··· Data for this task ···
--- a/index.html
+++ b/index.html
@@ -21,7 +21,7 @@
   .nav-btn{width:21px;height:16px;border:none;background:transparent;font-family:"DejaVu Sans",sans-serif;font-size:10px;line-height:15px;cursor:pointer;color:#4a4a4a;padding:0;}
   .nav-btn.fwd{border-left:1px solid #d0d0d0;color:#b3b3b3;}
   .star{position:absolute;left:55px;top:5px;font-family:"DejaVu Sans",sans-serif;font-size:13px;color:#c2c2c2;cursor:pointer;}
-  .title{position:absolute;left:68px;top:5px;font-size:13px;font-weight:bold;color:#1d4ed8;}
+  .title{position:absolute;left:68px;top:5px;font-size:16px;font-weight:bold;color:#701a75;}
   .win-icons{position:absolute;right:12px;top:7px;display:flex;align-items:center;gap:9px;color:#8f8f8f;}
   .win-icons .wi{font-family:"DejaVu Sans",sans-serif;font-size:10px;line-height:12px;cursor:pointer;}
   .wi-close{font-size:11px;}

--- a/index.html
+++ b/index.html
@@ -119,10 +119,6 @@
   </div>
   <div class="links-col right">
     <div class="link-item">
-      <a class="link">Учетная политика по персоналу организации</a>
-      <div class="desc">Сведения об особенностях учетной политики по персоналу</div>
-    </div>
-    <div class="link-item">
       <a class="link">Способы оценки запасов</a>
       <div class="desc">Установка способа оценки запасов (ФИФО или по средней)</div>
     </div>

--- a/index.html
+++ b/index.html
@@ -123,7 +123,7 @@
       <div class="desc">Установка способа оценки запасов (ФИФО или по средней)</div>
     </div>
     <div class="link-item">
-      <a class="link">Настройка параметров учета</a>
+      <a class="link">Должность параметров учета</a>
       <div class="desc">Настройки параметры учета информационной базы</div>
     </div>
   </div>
···
··· Data for this task ···
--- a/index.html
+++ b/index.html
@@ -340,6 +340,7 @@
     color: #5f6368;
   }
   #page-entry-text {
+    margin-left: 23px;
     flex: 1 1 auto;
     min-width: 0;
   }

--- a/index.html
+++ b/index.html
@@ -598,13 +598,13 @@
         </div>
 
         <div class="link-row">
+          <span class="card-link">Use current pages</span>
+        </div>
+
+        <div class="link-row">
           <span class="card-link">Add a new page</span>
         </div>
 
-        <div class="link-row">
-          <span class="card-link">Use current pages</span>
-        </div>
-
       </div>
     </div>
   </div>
···
Every line of the entries above that includes "span" should be copied.

» Response to the exercise:
+          <span class="card-link">Use current pages</span>
           <span class="card-link">Add a new page</span>
-          <span class="card-link">Use current pages</span>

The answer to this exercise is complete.